We are saying that a IntList can be one of two variants, Nil and Cons:

Nil denotes the end of a list;
Cons contains the current i32 integer and a continuation of the list.

In this representation, we can represent a list like [1, 2, 3] with Cons(1, Cons(2, Cons(3, Nil()))). This is indeed what we can write in Scallop. We can declare such a list as a constant:

const MY_LIST = Cons(1, Cons(2, Cons(3, Nil())))

In general, we call the type definition of such data structure Algebraic Data Type definitions, or ADT definitions. The name Entity is used to refer to objects of such data types. In the example above, the constant MY_LIST is an entity of the ADT named IntList.

In this section, we describe in detail the definition and use of ADT and Entities. We also touch on the internals.

Defining Algebraic Data Types (ADT)

We use the following syntax to define ADTs:

type TYPE_NAME = VARIANT_NAME(ARG_TYPE_1, ARG_TYPE_2, ...) | ...

An ADT named TYPE_NAME is defined to have multiple (at least 2) named variants with VARIANT_NAME. Each variant holds a tuple of values typed by ARG_TYPE_1, ARG_TYPE_2, etc. We call variants that have no argument terminal variants. Parenthesis are still needed for those variants.

Please note that there cannot be duplicated variant names, either within the same ADT or different ADTs. For example, the following code would result in compilation failure:

type IntList  = Cons(i32, IntList)   | Nil()
type BoolList = Cons(bool, BoolList) | Nil() // Failure: Cons and Nil are already defined

Currently, ADTs do not support generics. In the above case, the IntList and BoolList needs to be defined separately with differently named variants.

Using ADT to represent arithmetic expressions

Common data that can be expressed through ADT could be structured expressions. The following definition describes the abstract syntax tree (AST) of simple arithmetic expressions:

type Expr = Int(i32)        // An expression could be a simple integer,
          | Add(Expr, Expr) // a summation of two expressions
          | Sub(Expr, Expr) // a substraction of two expressions

The following code encodes a simple expression

// The expression (1 + 3) - 5
const MY_EXPR = Sub(Add(Int(1), Int(3)), Int(5))

Using ADT to represent data structures

Data structures such as binary trees can also be represented:

type Tree = Node(i32, Tree, Tree) | Nil()

Here, Node(i32, Tree, Tree) represents a node in a tree holding three things: an integer (i32), a left sub-tree Tree, and a right sub-tree Tree. The other variant Nil represents an empty sub-tree. In this encoding, Node(5, Nil(), Nil()) would be representing a leaf-node holding a number 5.

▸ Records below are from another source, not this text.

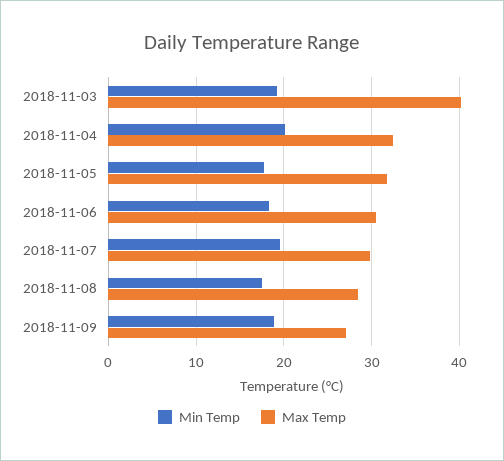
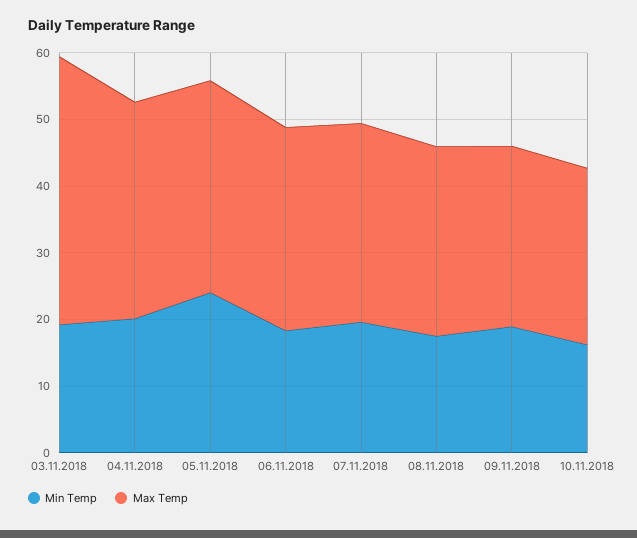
Min Temp, 2018-11-05: 18 -> 24
Min Temp, 10.11.2018: none -> 16
Max Temp, 10.11.2018: none -> 26

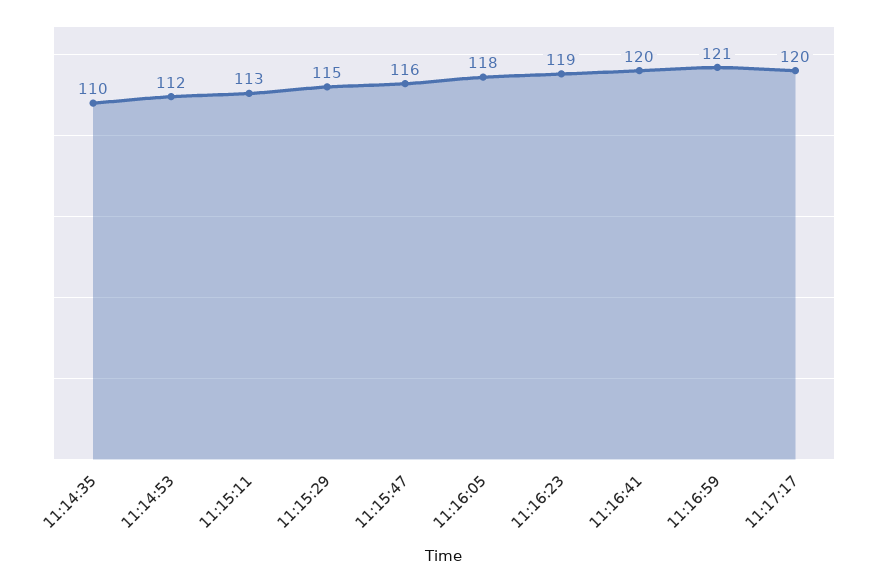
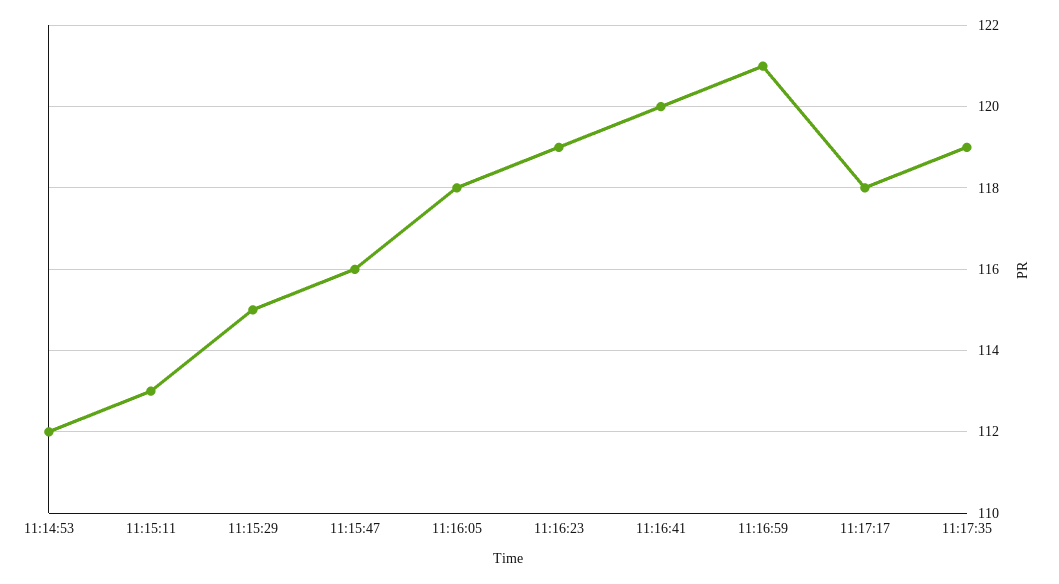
11:14:35: 110 -> none
11:17:17: 120 -> 118
11:17:35: none -> 119

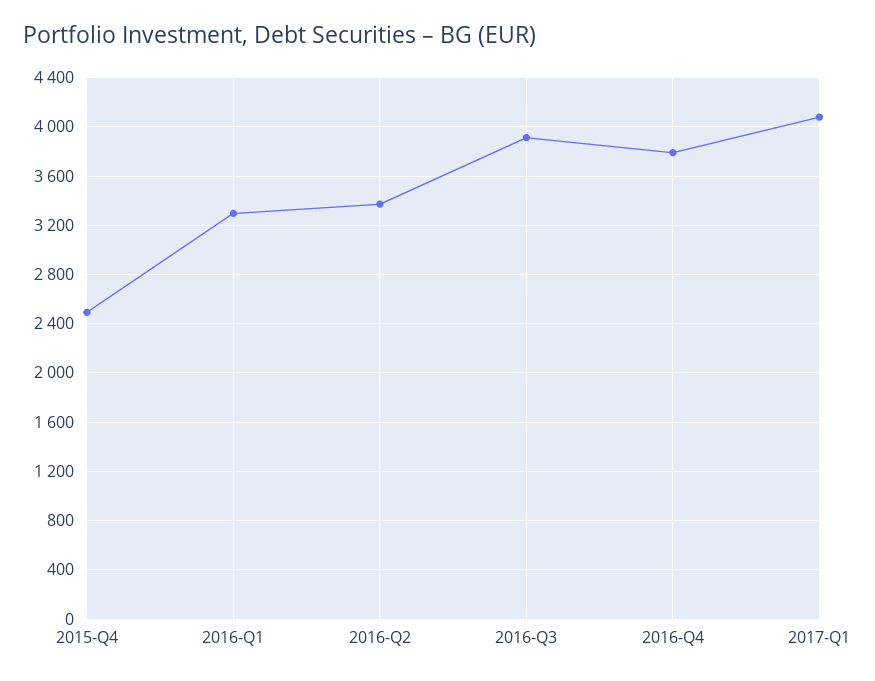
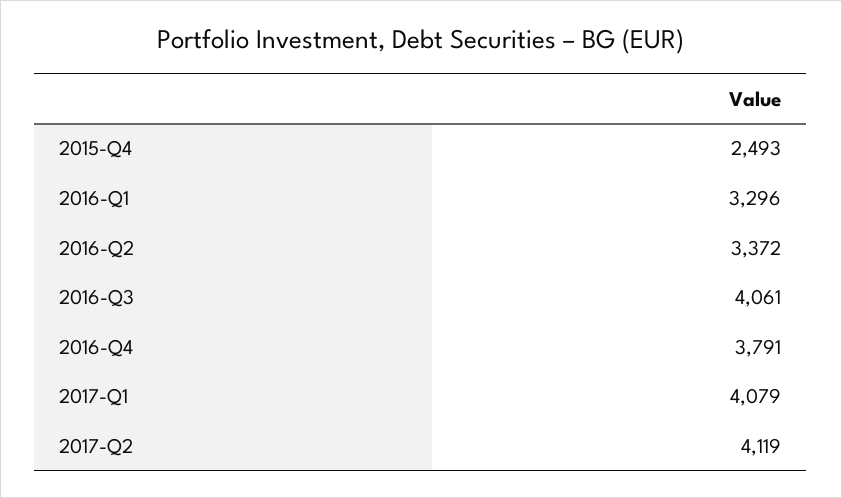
2016-Q3: 3900 -> 4061
2017-Q2: none -> 4119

The following code encodes a balanced binary search tree:

//         3
//      /     \
//    1         5
//  /   \     /   \
// 0     2   4     6
const MY_TREE =
  Node(3,
    Node(1,
      Node(0, Nil(), Nil()),
      Node(2, Nil(), Nil()),
    ),
    Node(5,
      Node(4, Nil(), Nil()),
      Node(6, Nil(), Nil()),
    )
  )

Working with Entities

Entities are most commonly created as constants using the const keyword. Let us revisit the List example and see how we can use the defined constant in our analysis.

type List = Cons(i32, List) | Nil()

const MY_LIST = Cons(1, Cons(2, Cons(3, Nil()))) // [1, 2, 3]

Using Entities in Relations

We can include the constant entities as part of a fact:

rel target(MY_LIST)
query target

As a result of the above program, we are going to get the value of the entity MY_LIST:

target: {(entity(0xff08d5d60a201f17))}

The value is going to be a 64-bit integer encoded in hex. It is a unique identifier for the created entity.

Note that, identical entities are going to have the same identifier. In the following example, MY_LIST_1 and MY_LIST_2 are identical, and therefore their hex identifier are the same.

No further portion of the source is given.